2. Have a Heart: Compassion shouldn’t be reserved for the dogs, but also shared with your clients and prospective clients.  Many people turn to certified professional dog trainers in times that are especially stressful and emotional for their families.  They are struggling to cope with problems that seem overwhelming to them.  Criticizing their choices and judging the past does little to help a client move forward with solutions to the challenges they are facing.

3. Organization: As a certified professional trainer, you’re a teacher whose expert knowledge of dog behavior is the basis of your professional credibility.  It is essential that you be able to organize your class content and client communications so that you present information clearly and in a way that can be understood by your clients.

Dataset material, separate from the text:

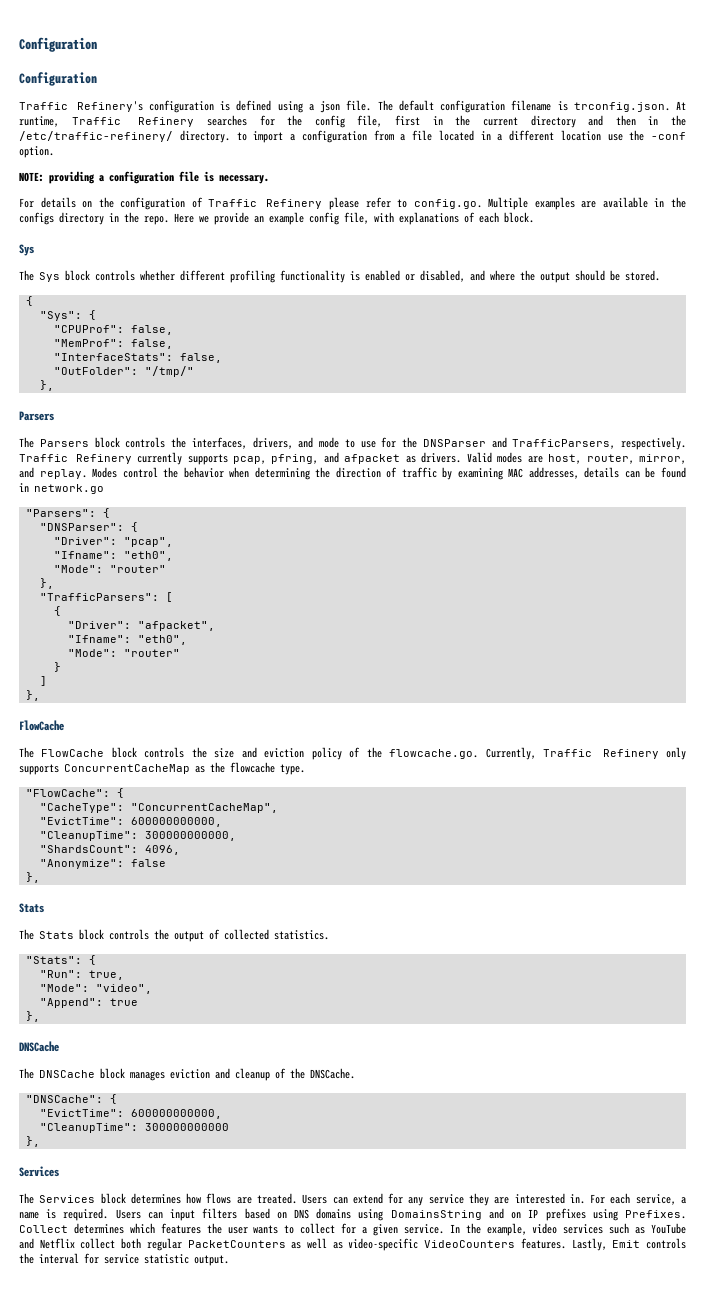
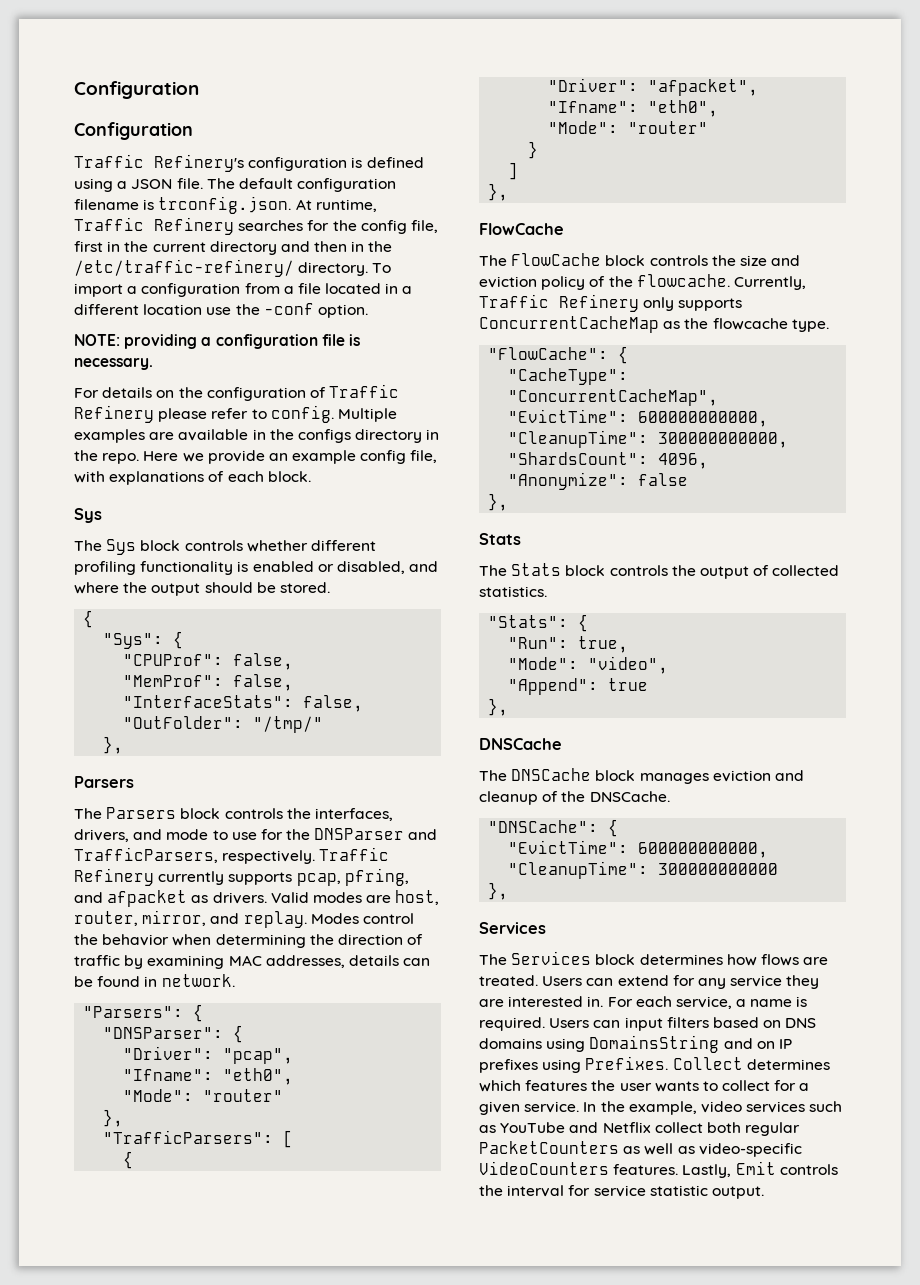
[320,101,341,113] json -> [131,179,173,189] JSON
[236,132,247,141] to -> [372,263,392,273] To
[413,199,482,209] config.go. -> [270,405,334,423] config.
[34,484,104,494] network.go -> [161,974,235,987] network.
[389,749,479,759] flowcache.go. -> [636,274,730,287] flowcache.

As you investigate the options and weigh the question – to become a certified dog trainer or not? – don’t forget that certified dog training professionals must like people, too!

The Humane Hierarchy

When CCPDT came out with their humane hierarchy, I was thrilled. I had been exposed to this hierarchy for several years, found it to be a very useful tool, and have been teaching it to my students, so I was very happy to see CCPDT adopt it. The hierarchy comes from the human applied behavior field, and a lot of very informed, serious thought by extremely qualified individuals went into it.

I don’t know that this is the reasoning behind the hierarchy, but it seems to me that the higher the level, the less stressful on the animal. In other words, antecedent control (another term for management) is less stressful than the next level down, which is R+. All learning is somewhat stressful, so, simply removing the stimulus that sets the occasion for these behaviors is less stressful than training the dog to do something different.

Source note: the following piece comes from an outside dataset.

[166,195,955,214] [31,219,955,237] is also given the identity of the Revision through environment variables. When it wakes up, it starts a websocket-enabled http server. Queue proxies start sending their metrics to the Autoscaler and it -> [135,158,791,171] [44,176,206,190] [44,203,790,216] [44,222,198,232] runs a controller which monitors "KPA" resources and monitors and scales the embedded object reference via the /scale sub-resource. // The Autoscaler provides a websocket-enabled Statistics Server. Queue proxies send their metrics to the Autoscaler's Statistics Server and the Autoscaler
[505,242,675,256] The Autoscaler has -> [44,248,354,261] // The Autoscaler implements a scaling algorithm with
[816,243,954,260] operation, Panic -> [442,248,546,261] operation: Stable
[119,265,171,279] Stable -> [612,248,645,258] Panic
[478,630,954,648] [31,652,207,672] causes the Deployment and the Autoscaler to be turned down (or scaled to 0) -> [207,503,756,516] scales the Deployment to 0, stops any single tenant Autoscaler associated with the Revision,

In our weekly phone calls for my Professional Dog Trainer Course students, I’m finding myself referring to the hierarchy more and more. Our phone calls are student-driven – i.e., they come to the call with questions, training scenarios they’re having problems with, etc., and we discuss these issues with a goal of clarifying how theory can inform us in real life application.

As we discuss these situations, I find myself saying things like

  • “Where does this fall in the humane hierarchy?”
  • “Why would you choose this protocol before trying DRI? Have you referred to the humane hierarchy?”
  • “Who can tell me the levels of the humane hierarchy?”
  • “You are expected to know the humane hierarchy and be able to recite it from memory.”

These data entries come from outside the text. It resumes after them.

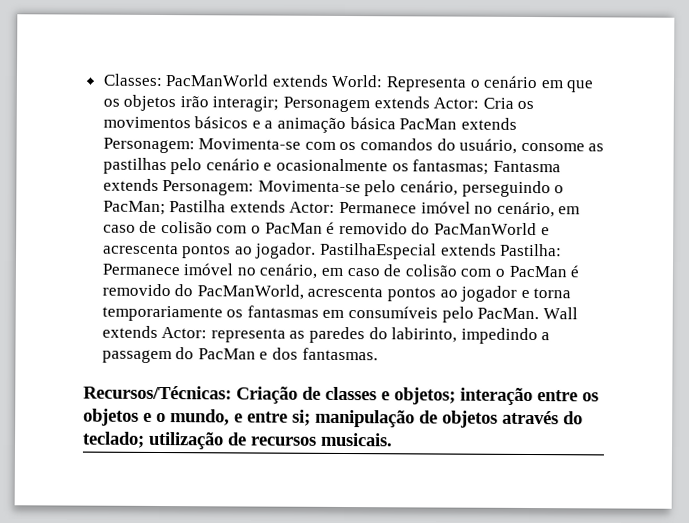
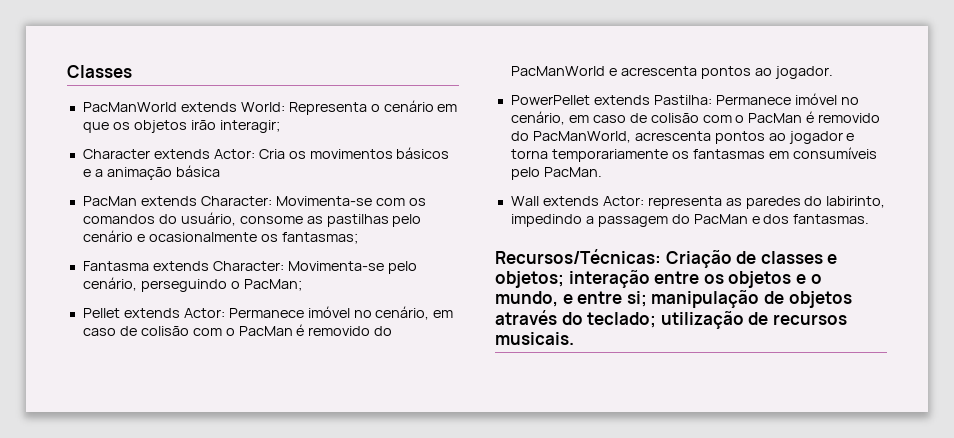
[102,73,163,87] Classes: -> [67,65,132,78] Classes //
[283,96,371,113] Personagem -> [82,149,150,159] // Character
(396, 123) none -> (220, 171) //
[102,137,195,154] Personagem: -> [200,196,272,206] Character:
(490, 167) none -> (358, 238) //
[162,180,255,196] Personagem: -> [212,261,284,271] Character:
[169,200,227,213] Pastilha -> [82,308,120,318] // Pellet
[320,242,438,260] PastilhaEspecial -> [510,95,590,105] // PowerPellet
(540, 313) none -> (602, 172) //

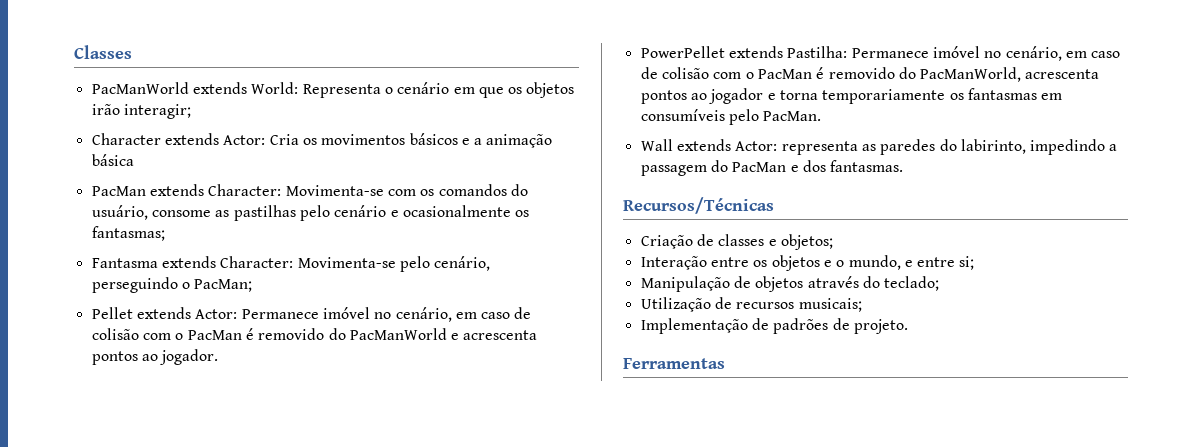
[495,249,661,264] Recursos/Técnicas: -> [623,197,774,214] Recursos/Técnicas //
[568,270,650,288] interação -> [640,256,707,270] // Interação
[651,290,760,308] manipulação -> [640,276,730,292] // Manipulação
[660,311,744,329] utilização -> [640,297,711,312] // Utilização
[495,332,574,345] musicais. -> [798,298,862,312] [640,318,908,334] [623,358,725,369] musicais; // Implementação de padrões de projeto. // Ferramentas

Knowing the humane hierarchy does not necessarily mean you must actually implement each level of the hierarchy before moving to the next level. It means you should understand the levels and be able to make an informed decision (from experience) as to what is going to work best in this situation.

I would expect the newer the trainer, the more they have to think about this; however, experienced trainers will know immediately that they are going to, for example, combine management, DRA (differential reinforcement of an alternative behavior) and P- (negative punishment) for a dog that persistently and obnoxiously jumps up on people; whereas, a softer dog who is jumping up and very lightly putting his paws on you may only need management and DRA.

The humane hierarchy can also help experienced trainers. We often automatically go to a technique that we know works without thinking about why. For instance, when working with reactive dogs there are three techniques that are all effective and actually very similar with minor variations: D/CC* (desensitization and counter-conditioning), DRA, and R- (negative reinforcement – CAT or BAT, for instance). Every trainer should have these three tools in their toolbox, but they can use the humane hierarchy to inform them about which is preferable and in what order.

The humane hierarchy also makes us better critical thinkers. It makes us think about what other trainers are saying, and analyze whether or not it makes sense to us. So, I think the humane hierarchy is a great tool and one we should all know by heart!

*Note: D/CC is not included in the humane hierarchy, but I believe it should be included on the same level as R+.